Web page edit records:
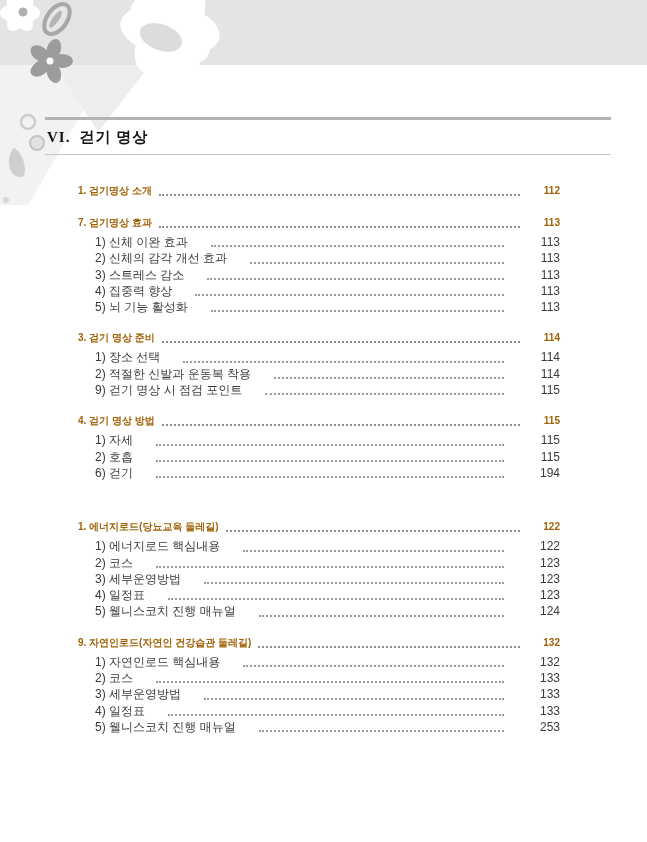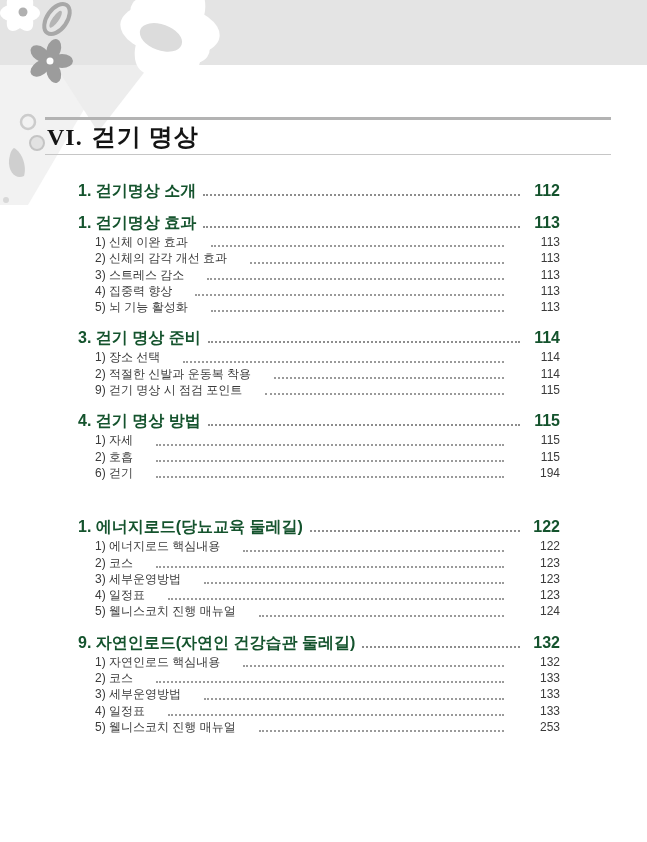"VI. 걷기 명상" .sec-title .t { font-size: 24px -> 15px }
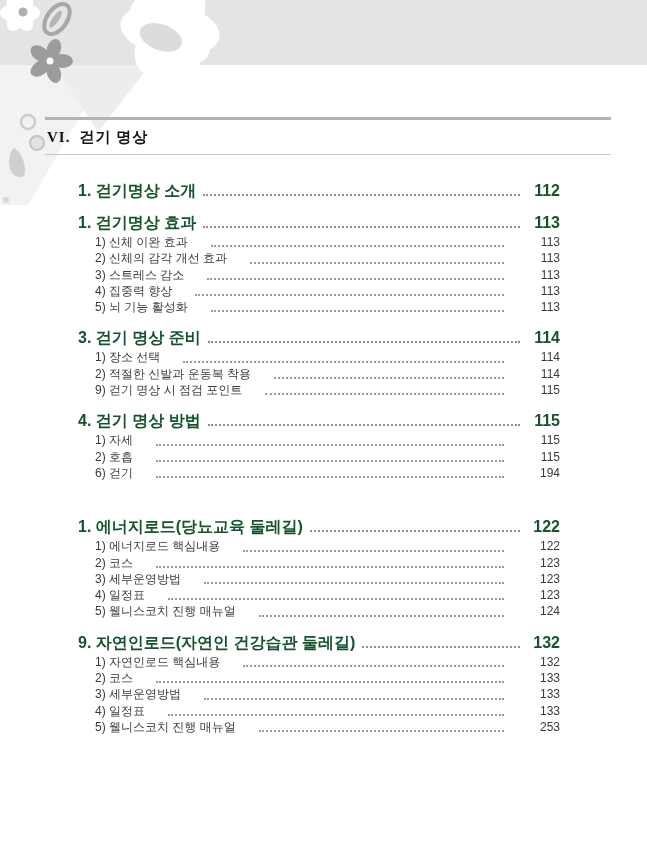"1. 걷기명상 소개" .row.main { color: #14532d -> #a16207; font-size: 16px -> 10px }
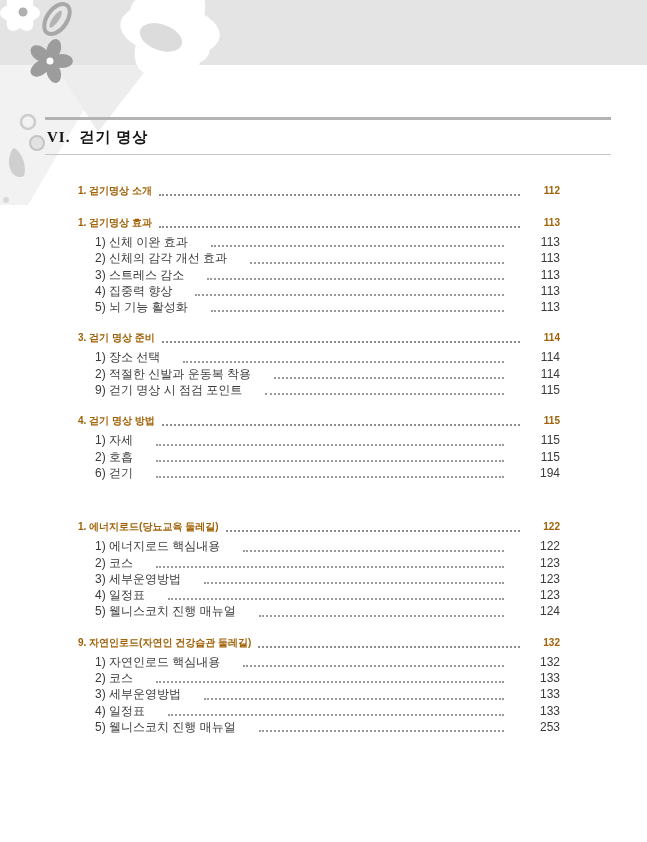"1. 걷기명상 효과" span.lbl { text: 1 -> 7 }
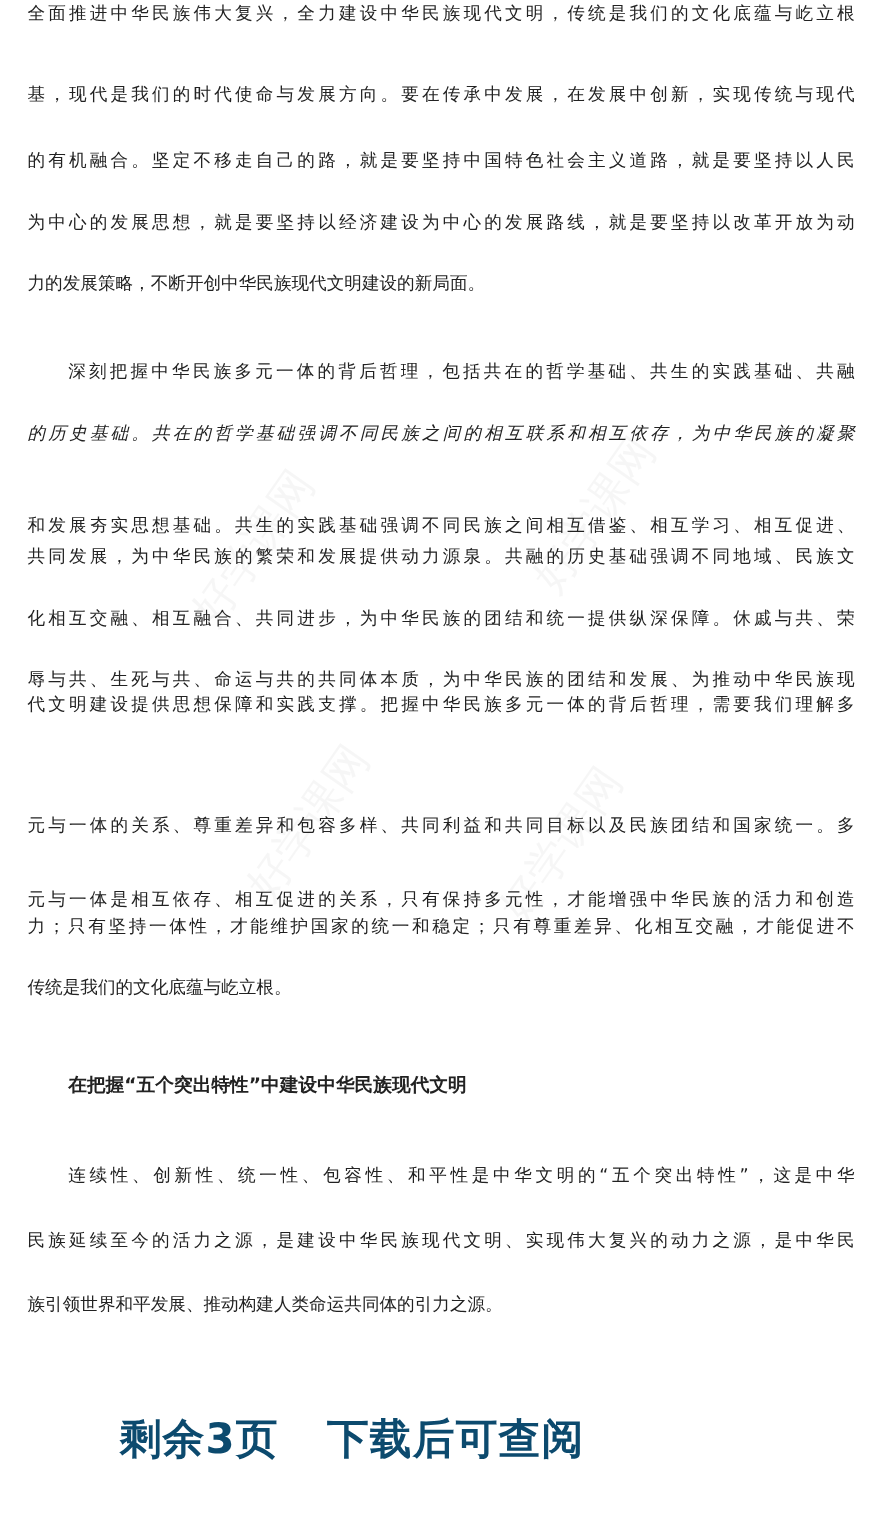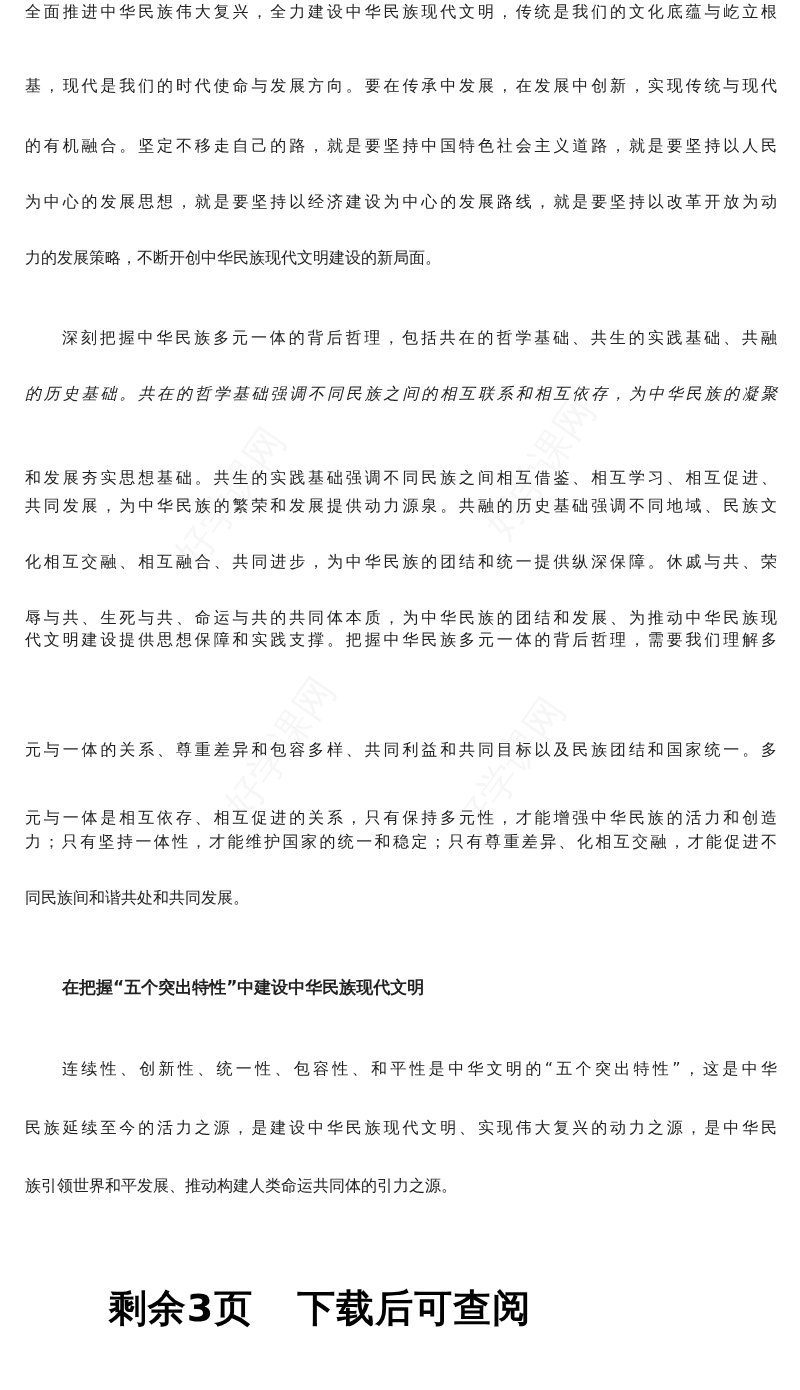"同民族间和谐共处和共同发展。" div.line { text: 同民族间和谐共处和共同发展 -> 传统是我们的文化底蕴与屹立根 }
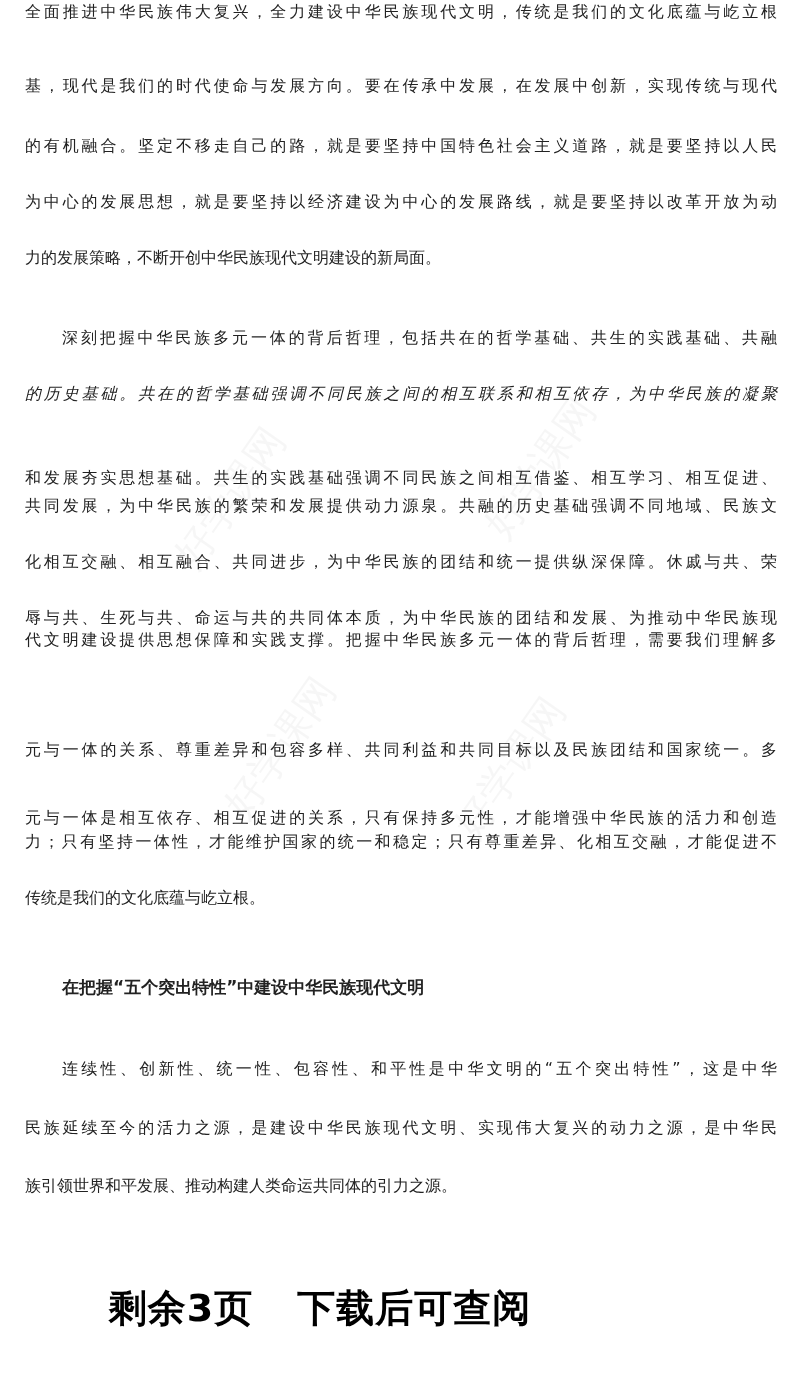"剩余3页 下载后可查阅" .footer { color: #000000 -> #0c4a6e }
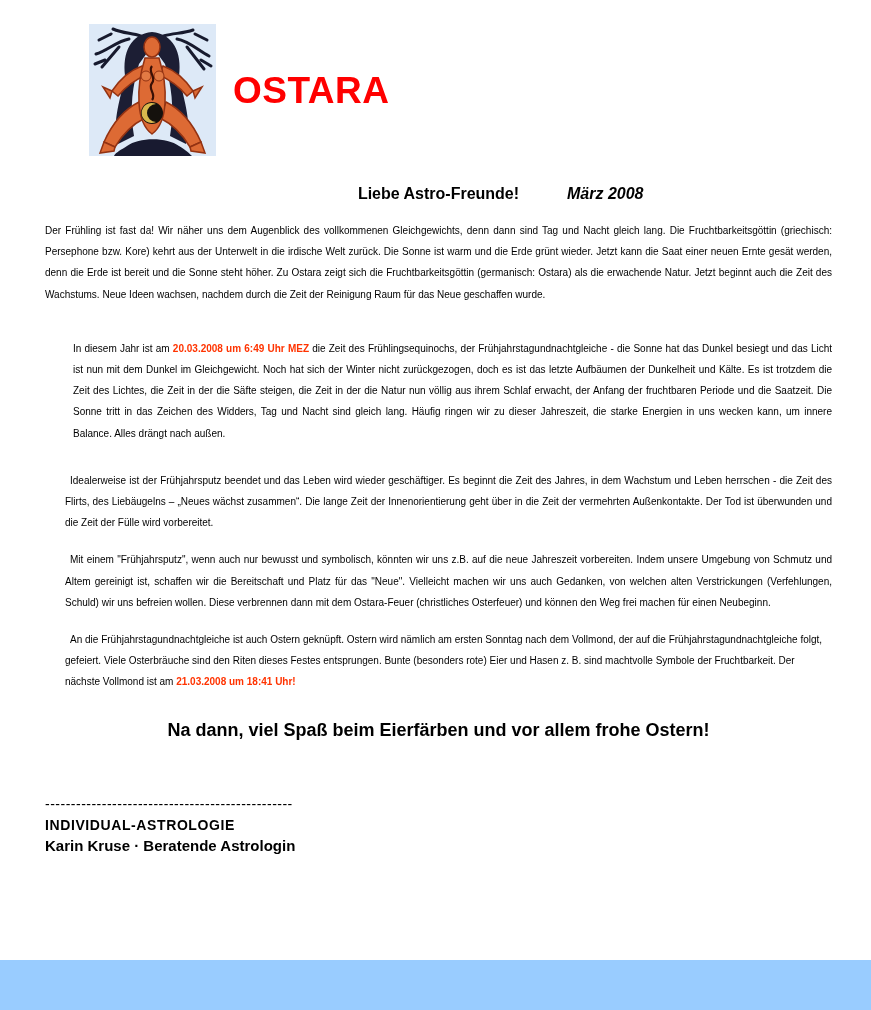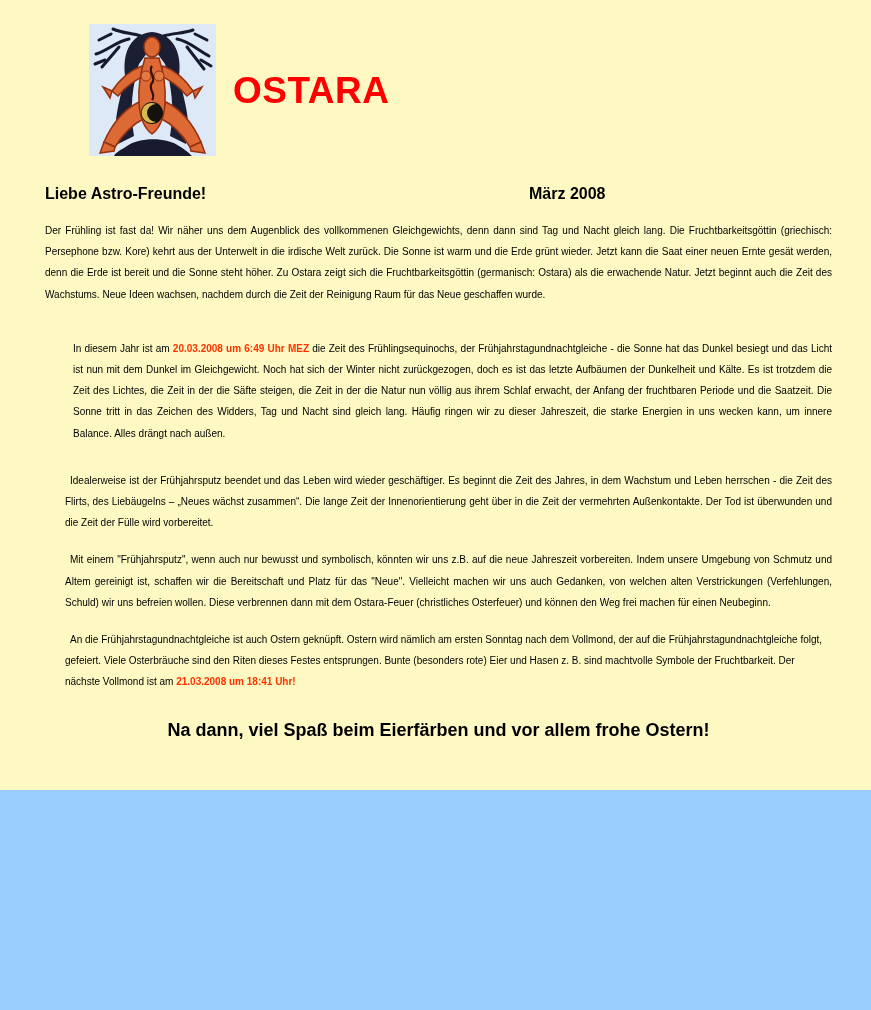"OSTARA" .page { background: #fef9c3 -> #ffffff; height: 790px -> 960px }
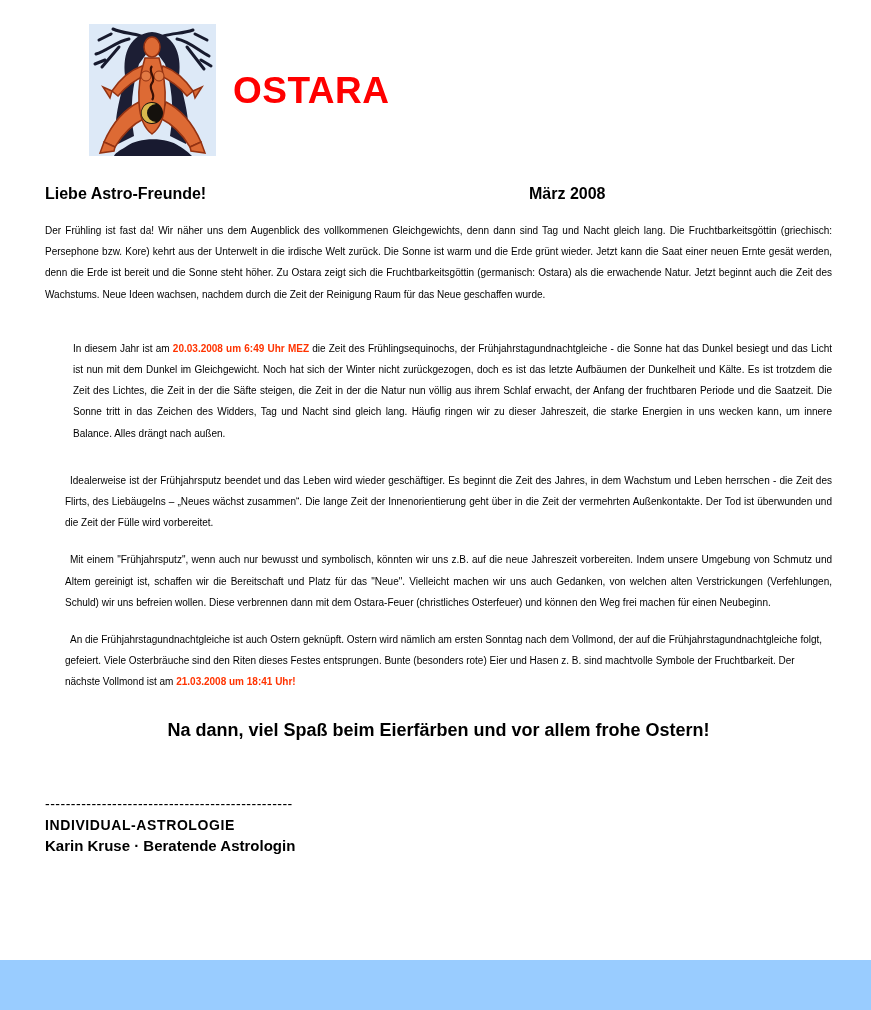"Liebe Astro-Freunde!" .salutation-row { text-align: none -> center }
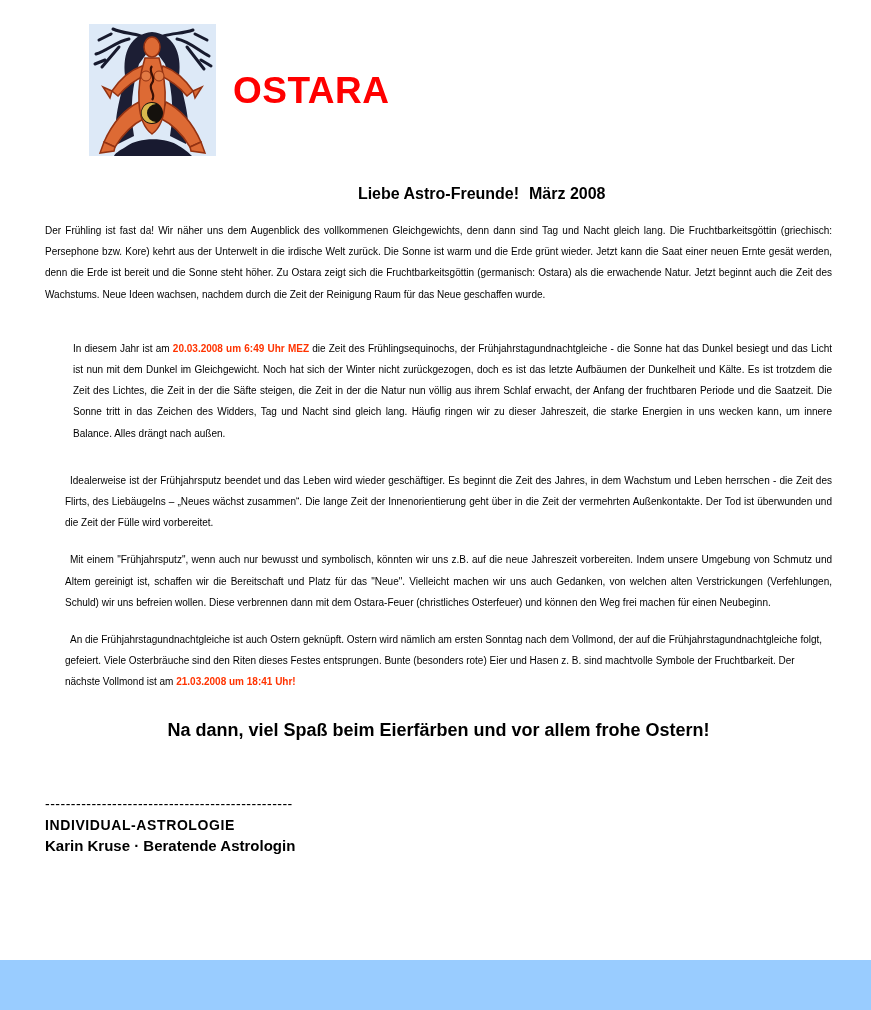"März 2008" .issue-date { font-style: none -> italic; left: 484px -> 522px }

▸ Work task
None of the images should be copied, but every entry must be given again exactly.

▸ Task result
"VI. 걷기 명상" .sec-title .t { font-size: 24px -> 15px }
"1. 걷기명상 소개" .row.main { color: #14532d -> #a16207; font-size: 16px -> 10px }
"1. 걷기명상 효과" span.lbl { text: 1 -> 7 }
"同民族间和谐共处和共同发展。" div.line { text: 同民族间和谐共处和共同发展 -> 传统是我们的文化底蕴与屹立根 }
"剩余3页 下载后可查阅" .footer { color: #000000 -> #0c4a6e }
"OSTARA" .page { background: #fef9c3 -> #ffffff; height: 790px -> 960px }
"Liebe Astro-Freunde!" .salutation-row { text-align: none -> center }
"März 2008" .issue-date { font-style: none -> italic; left: 484px -> 522px }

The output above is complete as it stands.